- WHAT IS NEEDED -
The whole listing should be retyped exactly as it appears.

Top of RECORDS FOR THE TASK

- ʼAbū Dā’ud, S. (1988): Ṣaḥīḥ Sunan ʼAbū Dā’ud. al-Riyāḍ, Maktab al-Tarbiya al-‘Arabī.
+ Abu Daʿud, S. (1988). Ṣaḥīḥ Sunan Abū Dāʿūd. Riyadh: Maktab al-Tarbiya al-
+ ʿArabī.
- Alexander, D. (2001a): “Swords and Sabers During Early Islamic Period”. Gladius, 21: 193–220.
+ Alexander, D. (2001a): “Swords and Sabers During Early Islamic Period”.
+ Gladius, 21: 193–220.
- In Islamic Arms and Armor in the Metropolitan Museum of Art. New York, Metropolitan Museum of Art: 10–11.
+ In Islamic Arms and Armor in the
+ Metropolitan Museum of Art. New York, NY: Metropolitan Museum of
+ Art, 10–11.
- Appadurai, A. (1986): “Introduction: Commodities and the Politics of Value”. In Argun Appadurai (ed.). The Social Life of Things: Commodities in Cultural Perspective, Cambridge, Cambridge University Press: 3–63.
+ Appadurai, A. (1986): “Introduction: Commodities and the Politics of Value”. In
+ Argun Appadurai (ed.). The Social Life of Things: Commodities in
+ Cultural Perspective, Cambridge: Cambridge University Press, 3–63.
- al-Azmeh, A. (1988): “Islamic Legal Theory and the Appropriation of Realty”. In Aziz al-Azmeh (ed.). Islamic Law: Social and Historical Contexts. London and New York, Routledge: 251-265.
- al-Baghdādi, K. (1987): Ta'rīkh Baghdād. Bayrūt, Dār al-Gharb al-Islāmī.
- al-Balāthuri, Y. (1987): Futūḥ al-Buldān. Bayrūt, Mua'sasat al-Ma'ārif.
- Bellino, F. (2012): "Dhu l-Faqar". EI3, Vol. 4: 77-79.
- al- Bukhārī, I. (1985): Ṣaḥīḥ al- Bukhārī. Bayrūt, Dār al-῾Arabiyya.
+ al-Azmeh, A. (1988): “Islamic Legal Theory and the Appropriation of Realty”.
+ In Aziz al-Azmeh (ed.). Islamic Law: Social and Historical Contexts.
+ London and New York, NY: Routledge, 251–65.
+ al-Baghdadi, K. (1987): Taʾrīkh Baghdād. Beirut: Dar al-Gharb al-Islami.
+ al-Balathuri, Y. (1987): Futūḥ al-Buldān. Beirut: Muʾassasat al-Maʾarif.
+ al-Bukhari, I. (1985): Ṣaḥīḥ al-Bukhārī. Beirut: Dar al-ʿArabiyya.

Bottom of RECORDS FOR THE TASK

- SOLVED EXERCISE -
- ʼAbū Dā’ud, S. (1988): Ṣaḥīḥ Sunan ʼAbū Dā’ud. al-Riyāḍ, Maktab al-Tarbiya al-‘Arabī.
+ Abu Daʿud, S. (1988). Ṣaḥīḥ Sunan Abū Dāʿūd. Riyadh: Maktab al-Tarbiya al-
+ ʿArabī.
- Alexander, D. (2001a): “Swords and Sabers During Early Islamic Period”. Gladius, 21: 193–220.
+ Alexander, D. (2001a): “Swords and Sabers During Early Islamic Period”.
+ Gladius, 21: 193–220.
- In Islamic Arms and Armor in the Metropolitan Museum of Art. New York, Metropolitan Museum of Art: 10–11.
+ In Islamic Arms and Armor in the
+ Metropolitan Museum of Art. New York, NY: Metropolitan Museum of
+ Art, 10–11.
- Appadurai, A. (1986): “Introduction: Commodities and the Politics of Value”. In Argun Appadurai (ed.). The Social Life of Things: Commodities in Cultural Perspective, Cambridge, Cambridge University Press: 3–63.
+ Appadurai, A. (1986): “Introduction: Commodities and the Politics of Value”. In
+ Argun Appadurai (ed.). The Social Life of Things: Commodities in
+ Cultural Perspective, Cambridge: Cambridge University Press, 3–63.
- al-Azmeh, A. (1988): “Islamic Legal Theory and the Appropriation of Realty”. In Aziz al-Azmeh (ed.). Islamic Law: Social and Historical Contexts. London and New York, Routledge: 251-265.
- al-Baghdādi, K. (1987): Ta'rīkh Baghdād. Bayrūt, Dār al-Gharb al-Islāmī.
- al-Balāthuri, Y. (1987): Futūḥ al-Buldān. Bayrūt, Mua'sasat al-Ma'ārif.
- Bellino, F. (2012): "Dhu l-Faqar". EI3, Vol. 4: 77-79.
- al- Bukhārī, I. (1985): Ṣaḥīḥ al- Bukhārī. Bayrūt, Dār al-῾Arabiyya.
+ al-Azmeh, A. (1988): “Islamic Legal Theory and the Appropriation of Realty”.
+ In Aziz al-Azmeh (ed.). Islamic Law: Social and Historical Contexts.
+ London and New York, NY: Routledge, 251–65.
+ al-Baghdadi, K. (1987): Taʾrīkh Baghdād. Beirut: Dar al-Gharb al-Islami.
+ al-Balathuri, Y. (1987): Futūḥ al-Buldān. Beirut: Muʾassasat al-Maʾarif.
+ al-Bukhari, I. (1985): Ṣaḥīḥ al-Bukhārī. Beirut: Dar al-ʿArabiyya.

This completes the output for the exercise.